Kleine Machnower Musik
| Besetzung | Mandoline, Mandola und Gitarre |
| beendet | 26.12.1999 |
| gewidmet | Eva Frommbach |
| Sätze | 1. »Die Hohe Kiefer«: Poco allegro – 2. »Das alte Forsthaus«: Andante brokato – 3. »An der Schleuse«: Andante fluente, Allegro giocoso |
| Länge | 2:20 min. – 3:50 min. – 3:10 min. |
| Uraufführung | 06.11.2001 im Curt-Sachs-Saal des Musikinstrumentenmuseums Berlin |
Um der Widmungsträgerin gerecht zu werden, liegt der Fokus bei dieser Komposition auf charmanten melodischen Einfällen, nicht auf strenger Durchführungsarbeit.

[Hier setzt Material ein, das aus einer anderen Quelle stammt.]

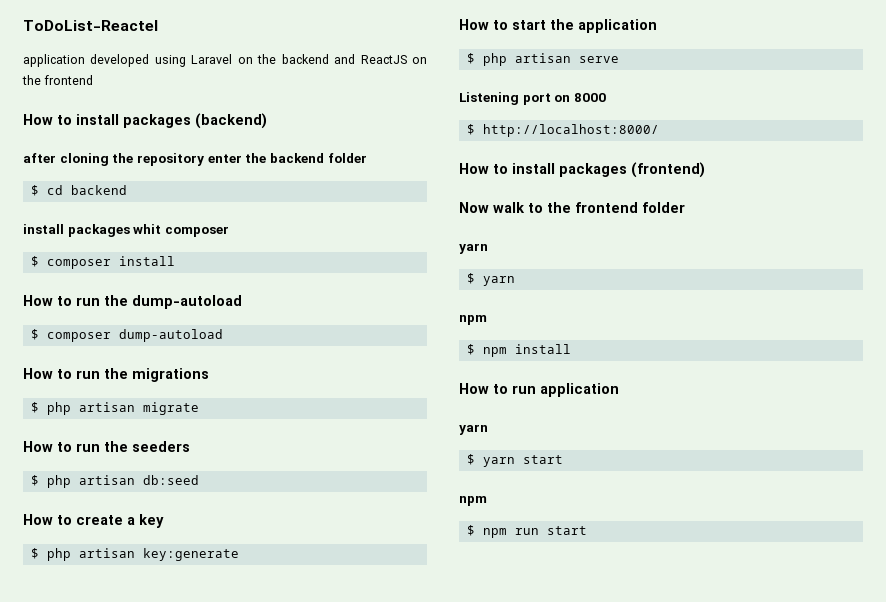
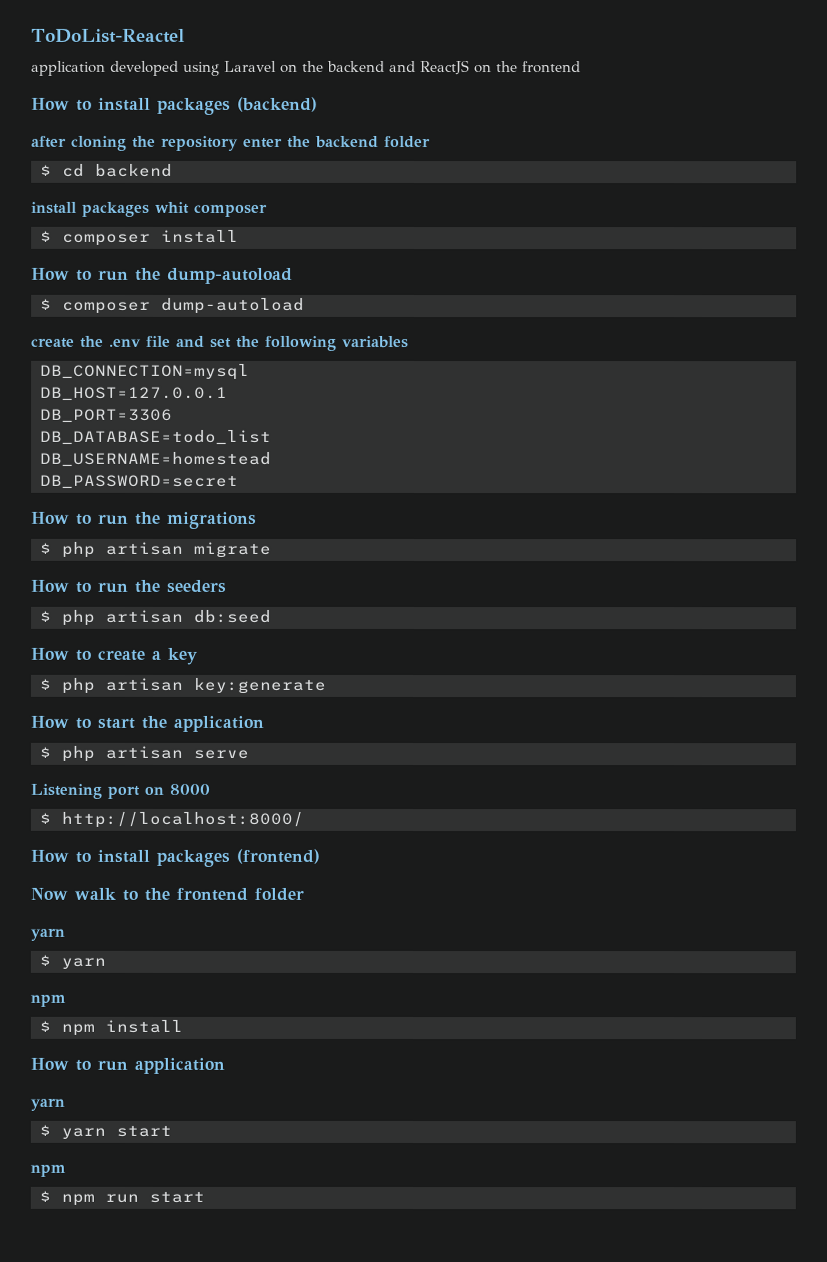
(223, 335) none -> [31,335,409,351] [40,363,250,380] [40,386,228,401] [40,408,173,423] [40,429,272,445] [40,451,272,467] [40,474,239,489] // create the .env file and set the following variables // DB_CONNECTION=mysql // DB_HOST=127.0.0.1 // DB_PORT=3306 // DB_DATABASE=todo_list // DB_USERNAME=homestead // DB_PASSWORD=secret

Der erste Satz ist ein munteres Allegro, in dem verschiedene kleine Melodien von Stimme zu Stimme wandern. Am Ende verschmilzt alles nach einer Kadenz für die Mandola zu einer kleinen Kantilene, die die Coda des Satzes bildet.
Der zweite Satz ist geprägt von einer ruhigen Melodielinie, die immer wieder neu beleuchtet wird, und einem polyphon konzipierten Mittelteil. In die so erzeugte intime Stimmung tritt in der Coda die Kantilene aus dem ersten Satz (etwas erweitert und einen Halbton höher), die hier eher Wiegenliedcharakter annimmt.

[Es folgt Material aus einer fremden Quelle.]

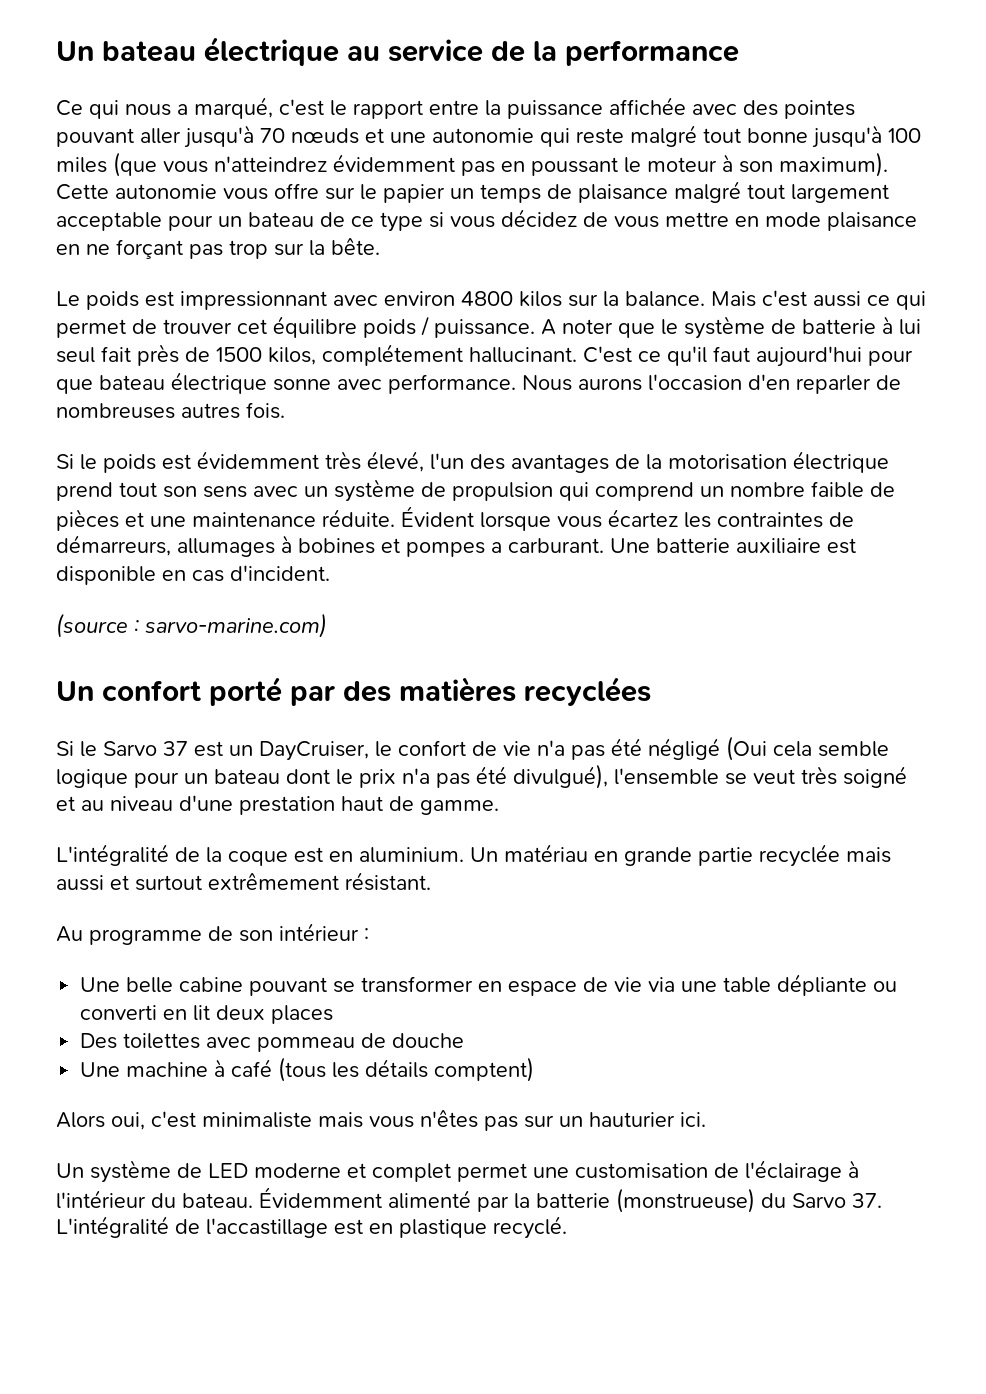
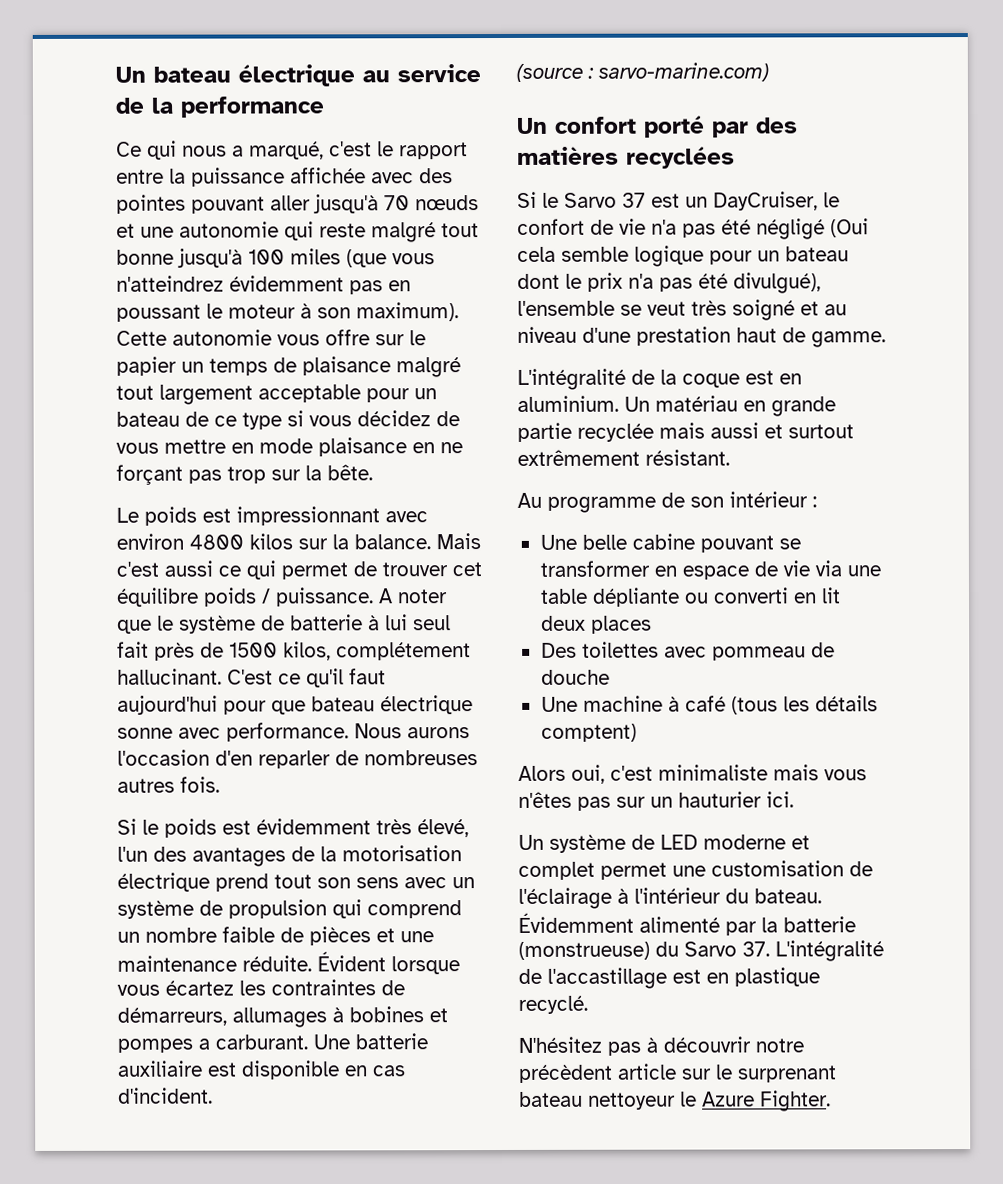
(567, 1227) none -> [518,1036,804,1056] [518,1063,837,1083] [519,1090,831,1112] // N'hésitez pas à découvrir notre précèdent article sur le surprenant bateau nettoyeur le Azure Fighter.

Der dritte Satz besteht aus einer fließenden Andante-Einleitung, gefolgt von einem temperamentvollen Hauptteil, an dessen Ende wiederum die Kantilene (wiederum einen Halbton höher) des ersten Satzes erscheint, diesmal vollständig und in einer choralartigen, sehr gelösten und triumphalen Fassung.
Die »Kleine Machnower Musik« wurden 2001 beim Wettbewerb »Jugend komponiert« mit einem 2. Preis ausgezeichnet.